Maryland lawmakers granted gay residents new rights to sue in cases of discrimination in the legislative session’s closing days, but it was unclear whether they would tackle other gay issues.

Still pending at Blade deadline were votes on bills to require insurance companies to write policies that are inclusive of domestic partners and their children, and grant such partners the benefits of group life insurance.

Maryland’s first openly gay state senator, Rich Madaleno (D-Montgomery County), said he didn’t appreciate his colleagues waiting to cast votes on the bills.

“I can’t say I completely appreciate this desire to wait on everything to the very end,” he said. “Especially on controversial issues or complex issues, it seems as though the desire is to push everything to the end and do everything at the last minute.”

The bill requiring inclusive insurance policies passed the House 104-30, while the group life insurance bill passed the Senate 38-8.

Lawmakers are scheduled to adjourn for the year April 9. Any bills not voted on by that time die by default.
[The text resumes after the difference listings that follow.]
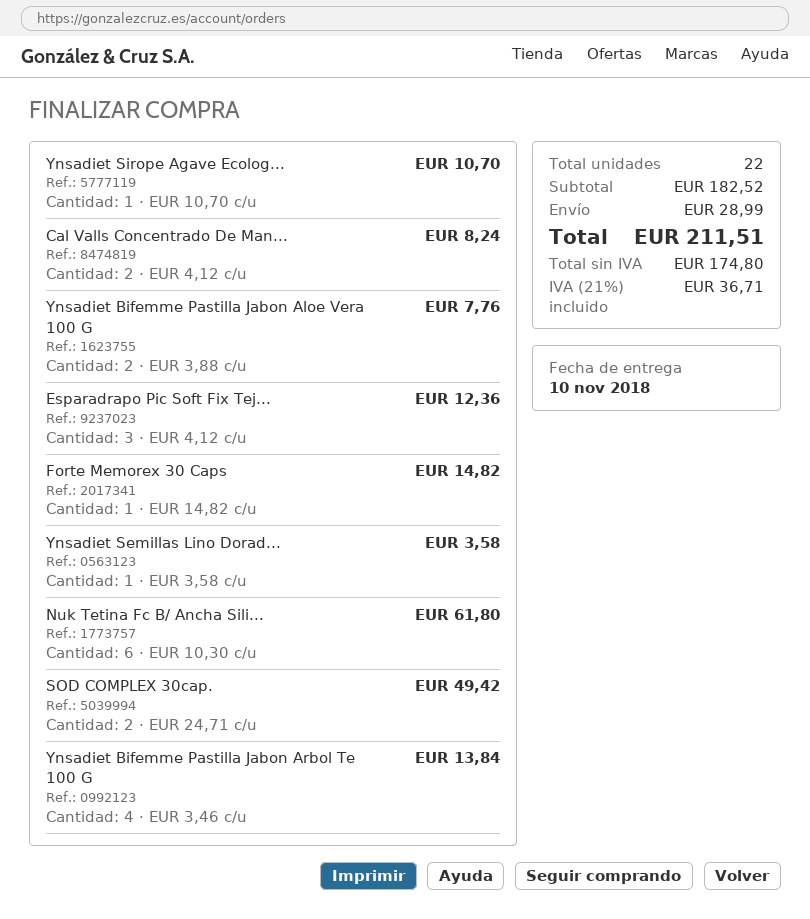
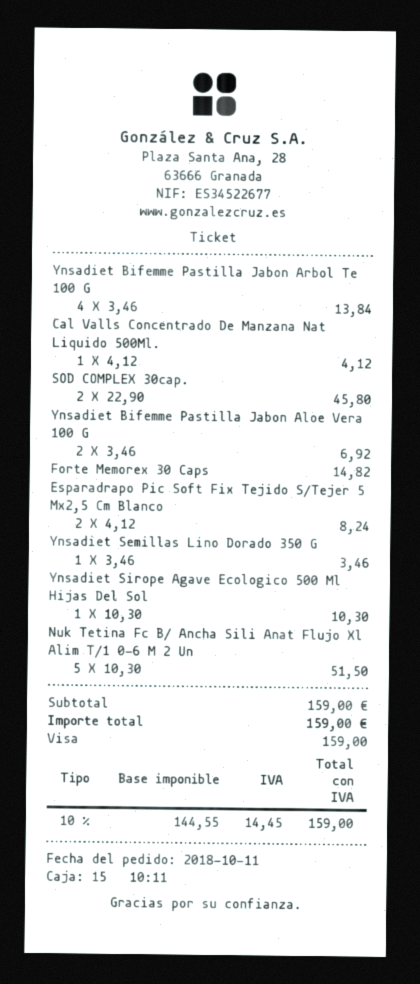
Ynsadiet Sirope Agave Ecolog...: 1 x 10.70 = 10.70 -> 1 x 10.30 = 10.30
Cal Valls Concentrado De Man...: 2 x 4.12 = 8.24 -> 1 x 4.12 = 4.12
Ynsadiet Bifemme Pastilla Jabon Aloe Vera 100 G: 2 x 3.88 = 7.76 -> 2 x 3.46 = 6.92
Esparadrapo Pic Soft Fix Tej...: 3 x 4.12 = 12.36 -> 2 x 4.12 = 8.24
Ynsadiet Semillas Lino Dorad...: 1 x 3.58 = 3.58 -> 1 x 3.46 = 3.46
Nuk Tetina Fc B/ Ancha Sili...: 6 x 10.30 = 61.80 -> 5 x 10.30 = 51.50
SOD COMPLEX 30cap.: 2 x 24.71 = 49.42 -> 2 x 22.90 = 45.80
subtotal: 182.52 -> 159.00
shipping: 28.99 -> none
net: 174.80 -> 144.55
tax: 21% = 36.71 -> 10% = 14.45
total: 211.51 -> 159.00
Both chambers have, however, passed a bill that gives gays and others the right to sue locally for damages in cases of employment discrimination. The measure passed the House 137-0 and the Senate 39-8.

That action came after the legislature failed to pass a measure to bar discrimination against the state’s transgender residents and workers.

Madaleno said although activists have pledged to raise the issue again next year, it could be endangered.

“I’m just worried it could get totally lost next year,” he said. “It could be overwhelmed by a marriage debate and that people who would normally vote for it would say, ‘I’m already voting against the constitutional amendment, don’t make me vote for this too,’ which is one of the very frustrating parts of politics.”

Despite that, Madaleno said gay Marylanders shouldn’t overlook last month’s legislative defeat of a proposed constitutional amendment to ban same-sex marriage.

“We continue to fight off a constitutional amendment, which you can’t say in many states that that’s the case,” he said. “I’m sure in Virginia, they’re trying to figure out how to come up with yet another constitutional amendment.”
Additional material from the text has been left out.